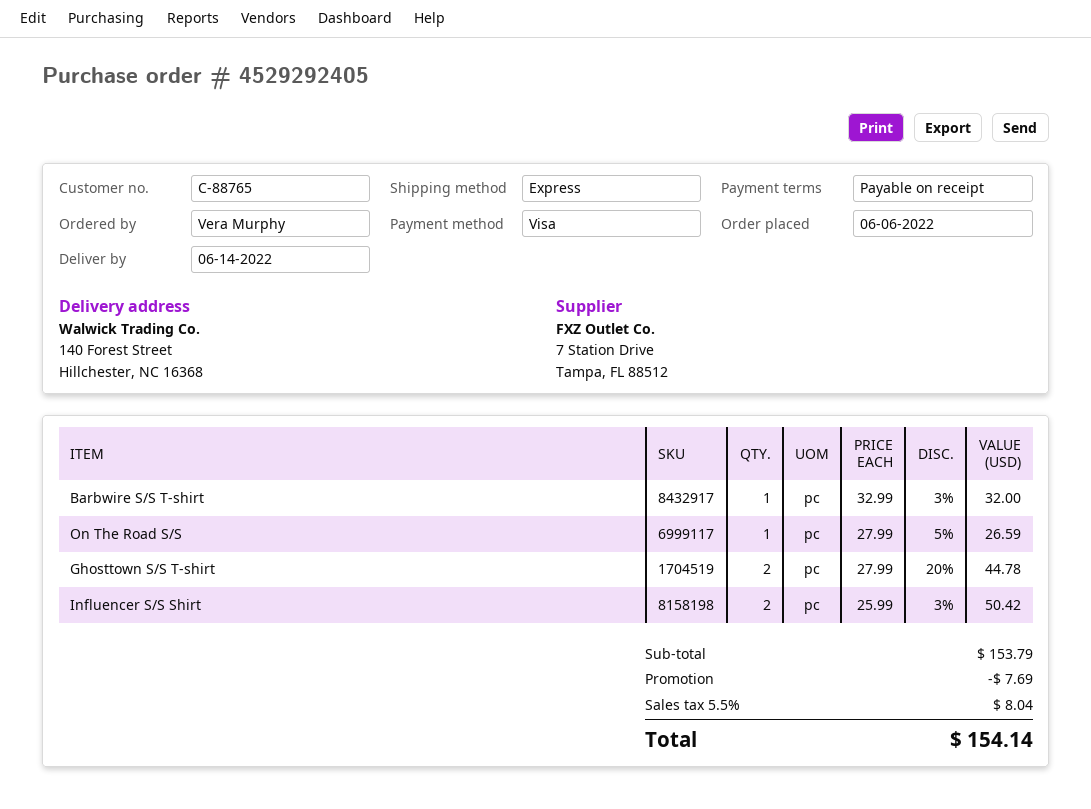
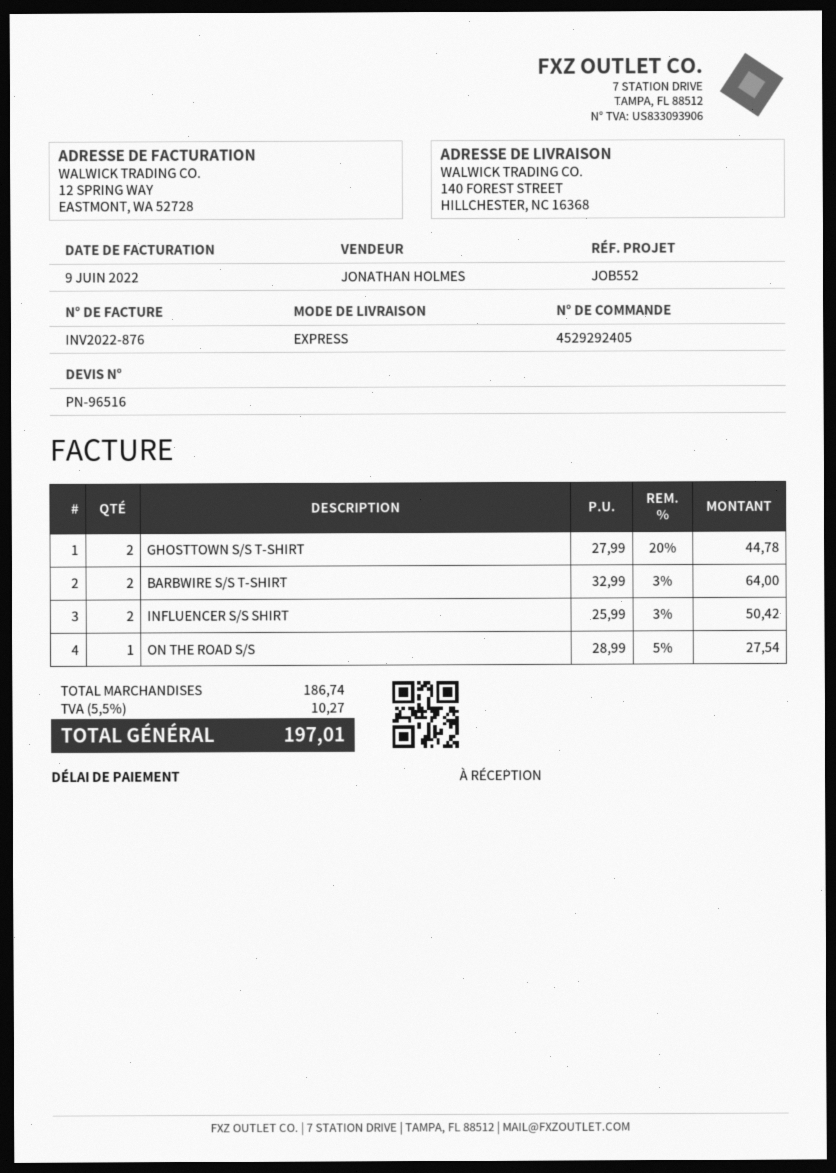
Barbwire S/S T-shirt: 1 x 32.99 - 3% = 32.00 -> 2 x 32.99 - 3% = 64.00
On The Road S/S: 1 x 27.99 - 5% = 26.59 -> 1 x 28.99 - 5% = 27.54
subtotal: 153.79 -> 186.74
discount: 7.69 -> none
tax: 5.5% = 8.04 -> 5.5% = 10.27
total: 154.14 -> 197.01

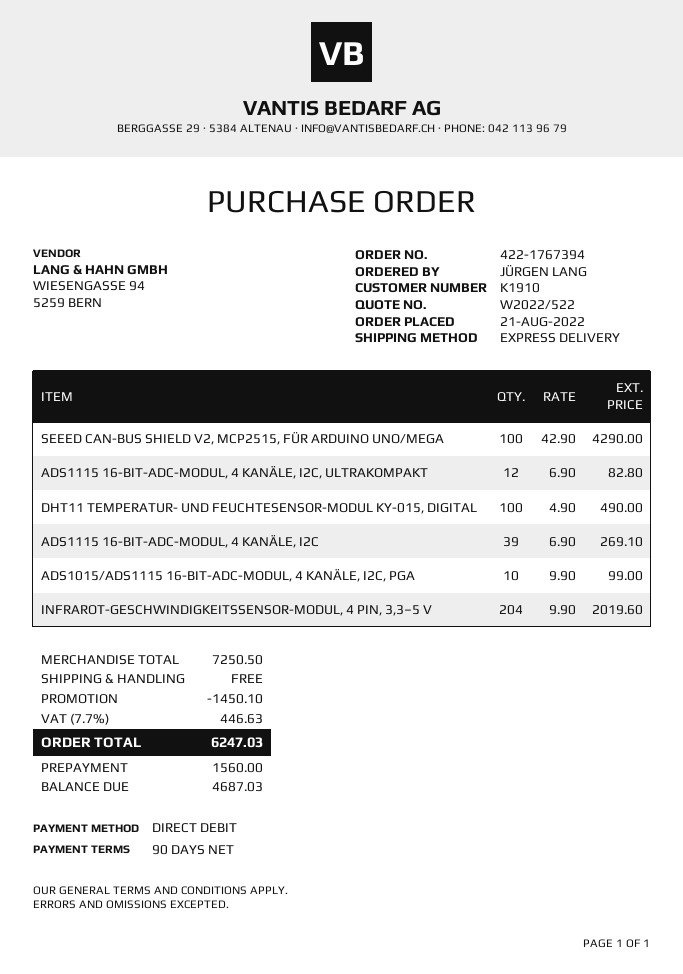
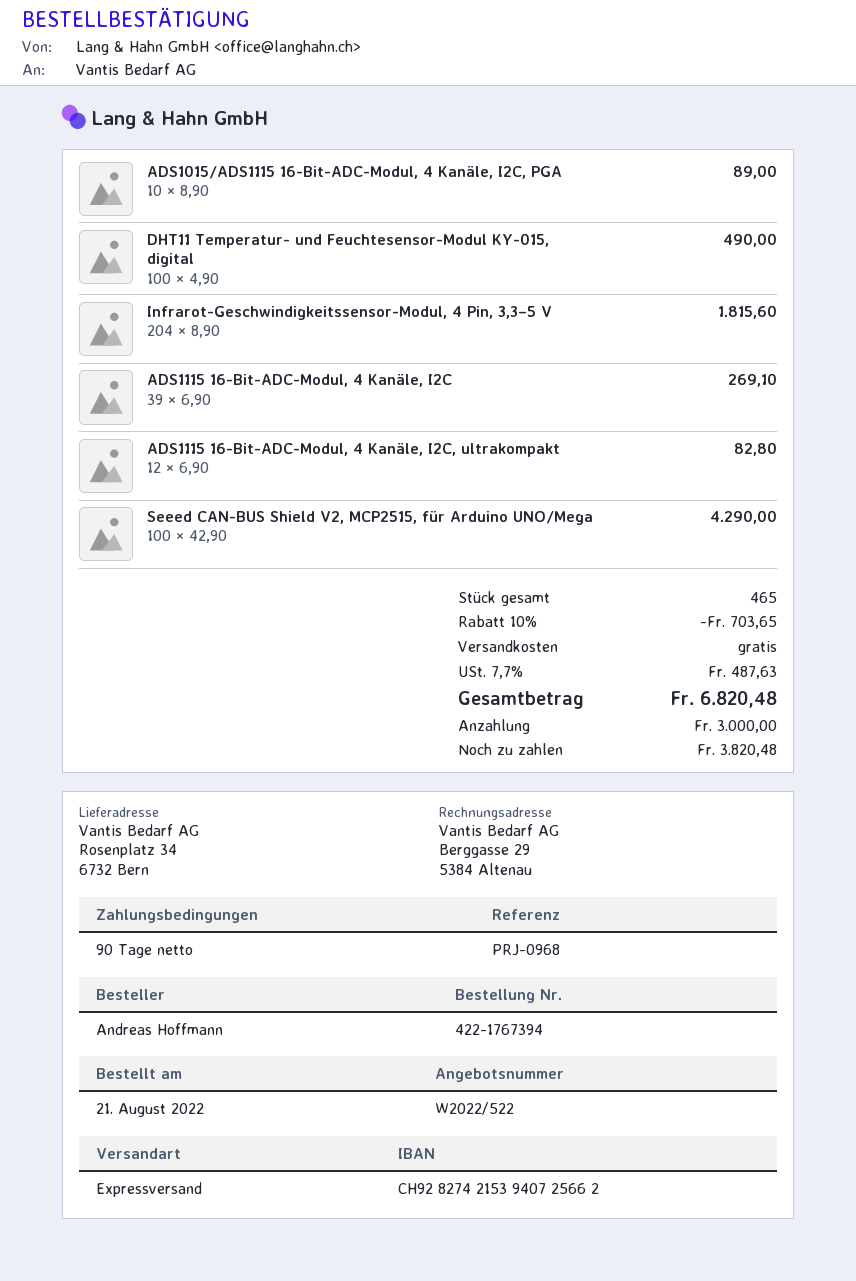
ordered by: JÜRGEN LANG -> Andreas Hoffmann
ADS1015/ADS1115 16-BIT-ADC-MODUL, 4 KANÄLE, I2C, PGA: 10 x 9.90 = 99.00 -> 10 x 8.90 = 89.00
INFRAROT-GESCHWINDIGKEITSSENSOR-MODUL, 4 PIN, 3,3–5 V: 204 x 9.90 = 2019.60 -> 204 x 8.90 = 1815.60
discount: 1450.10 -> 703.65
tax: 7.7% = 446.63 -> 7.7% = 487.63
total: 6247.03 -> 6820.48
deposit: 1560.00 -> 3000.00
balance: 4687.03 -> 3820.48

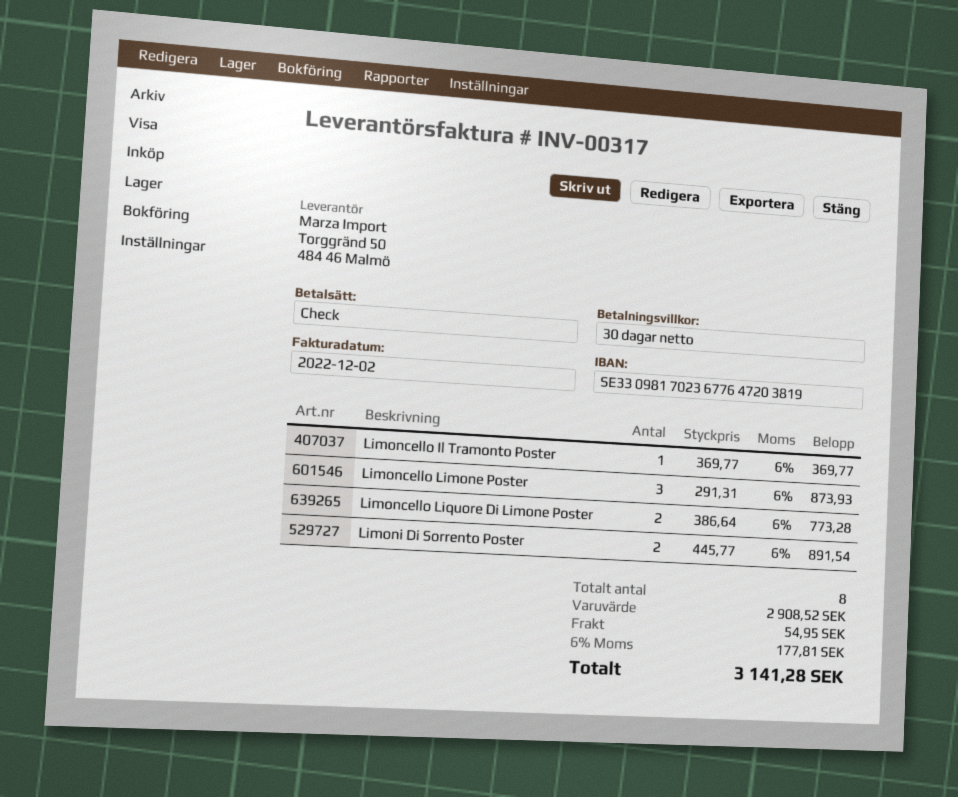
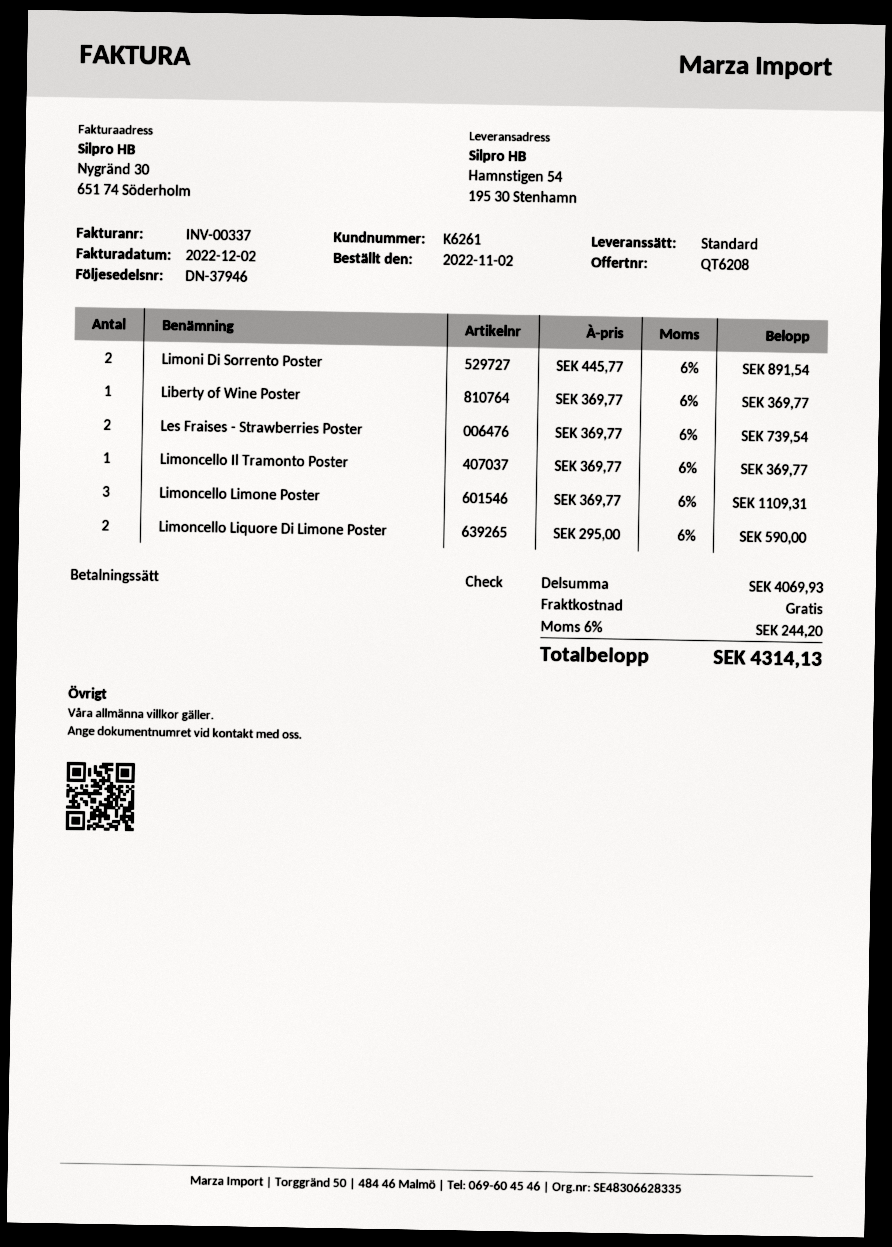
invoice number: INV-00317 -> INV-00337
Limoncello Limone Poster: 3 x 291.31 = 873.93 -> 3 x 369.77 = 1109.31
Limoncello Liquore Di Limone Poster: 2 x 386.64 = 773.28 -> 2 x 295.00 = 590.00
Liberty of Wine Poster: none -> 1 x 369.77 = 369.77
Les Fraises - Strawberries Poster: none -> 2 x 369.77 = 739.54
subtotal: 2908.52 -> 4069.93
shipping: 54.95 -> 0.00
tax: 6% = 177.81 -> 6% = 244.20
total: 3141.28 -> 4314.13

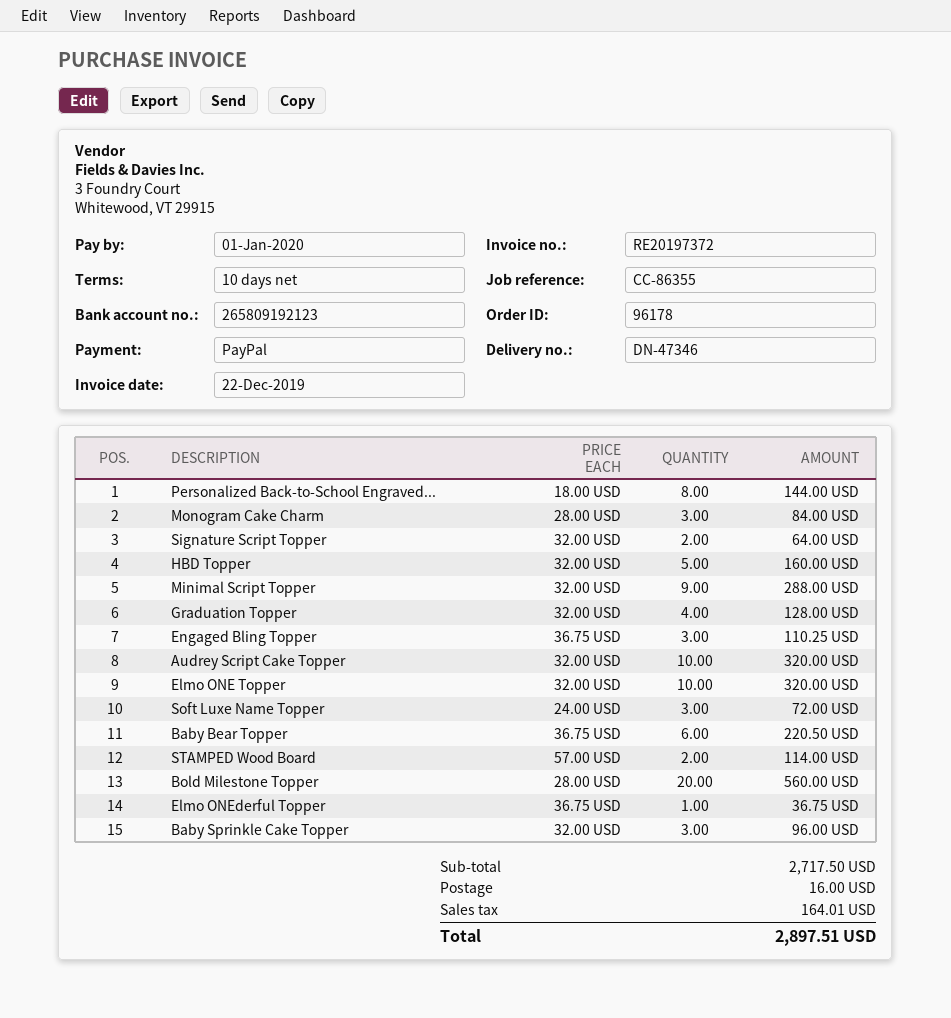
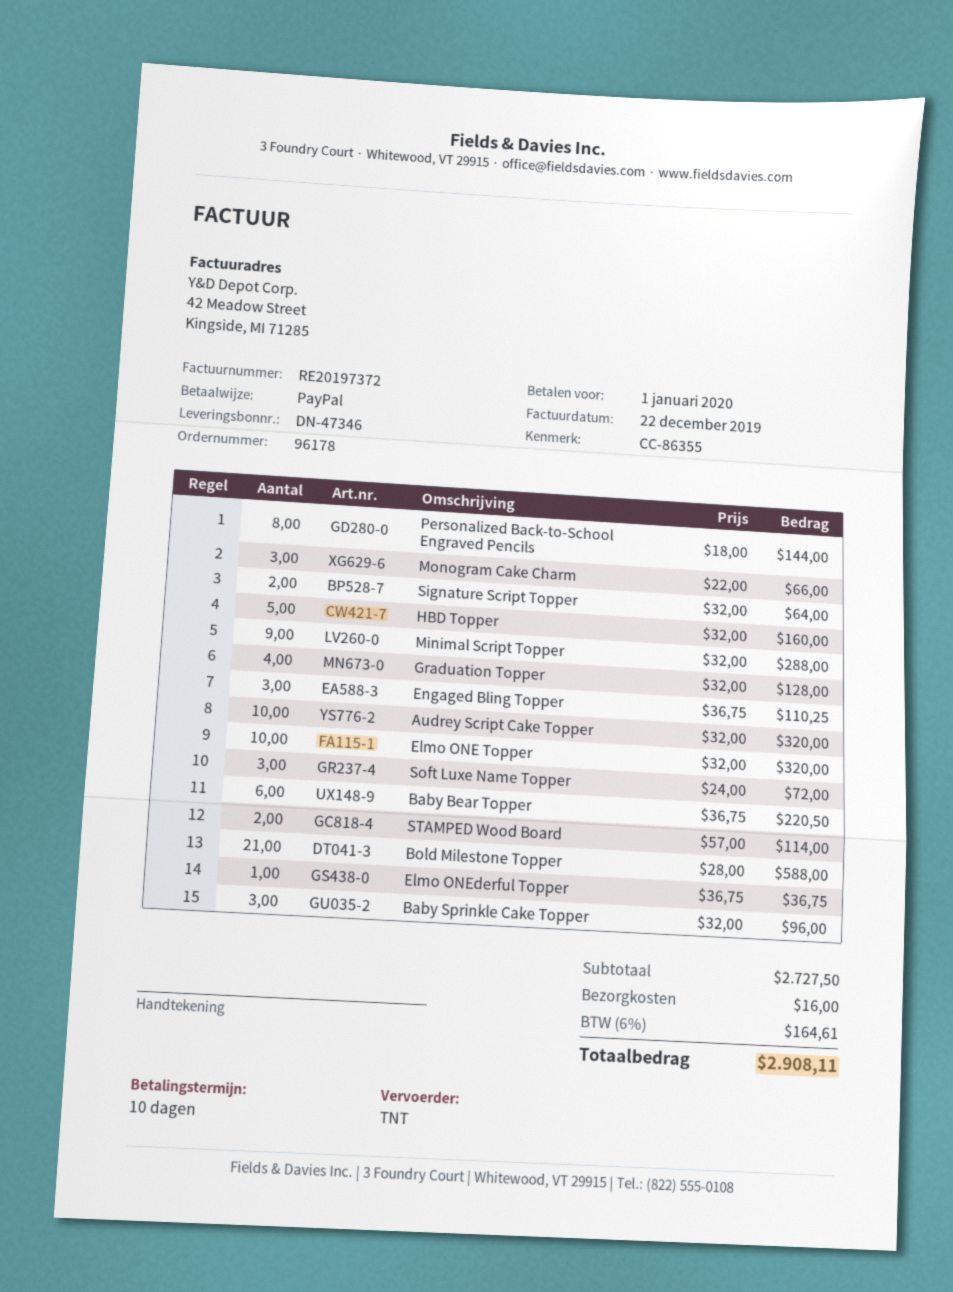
Monogram Cake Charm: 3 x 28.00 = 84.00 -> 3 x 22.00 = 66.00
Bold Milestone Topper: 20 x 28.00 = 560.00 -> 21 x 28.00 = 588.00
subtotal: 2717.50 -> 2727.50
tax: 164.01 -> 164.61
total: 2897.51 -> 2908.11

§ Exercise
For the entries above, return an exact copy that omits the images.

§ Solution
Barbwire S/S T-shirt: 1 x 32.99 - 3% = 32.00 -> 2 x 32.99 - 3% = 64.00
On The Road S/S: 1 x 27.99 - 5% = 26.59 -> 1 x 28.99 - 5% = 27.54
subtotal: 153.79 -> 186.74
discount: 7.69 -> none
tax: 5.5% = 8.04 -> 5.5% = 10.27
total: 154.14 -> 197.01

ordered by: JÜRGEN LANG -> Andreas Hoffmann
ADS1015/ADS1115 16-BIT-ADC-MODUL, 4 KANÄLE, I2C, PGA: 10 x 9.90 = 99.00 -> 10 x 8.90 = 89.00
INFRAROT-GESCHWINDIGKEITSSENSOR-MODUL, 4 PIN, 3,3–5 V: 204 x 9.90 = 2019.60 -> 204 x 8.90 = 1815.60
discount: 1450.10 -> 703.65
tax: 7.7% = 446.63 -> 7.7% = 487.63
total: 6247.03 -> 6820.48
deposit: 1560.00 -> 3000.00
balance: 4687.03 -> 3820.48

invoice number: INV-00317 -> INV-00337
Limoncello Limone Poster: 3 x 291.31 = 873.93 -> 3 x 369.77 = 1109.31
Limoncello Liquore Di Limone Poster: 2 x 386.64 = 773.28 -> 2 x 295.00 = 590.00
Liberty of Wine Poster: none -> 1 x 369.77 = 369.77
Les Fraises - Strawberries Poster: none -> 2 x 369.77 = 739.54
subtotal: 2908.52 -> 4069.93
shipping: 54.95 -> 0.00
tax: 6% = 177.81 -> 6% = 244.20
total: 3141.28 -> 4314.13

Monogram Cake Charm: 3 x 28.00 = 84.00 -> 3 x 22.00 = 66.00
Bold Milestone Topper: 20 x 28.00 = 560.00 -> 21 x 28.00 = 588.00
subtotal: 2717.50 -> 2727.50
tax: 164.01 -> 164.61
total: 2897.51 -> 2908.11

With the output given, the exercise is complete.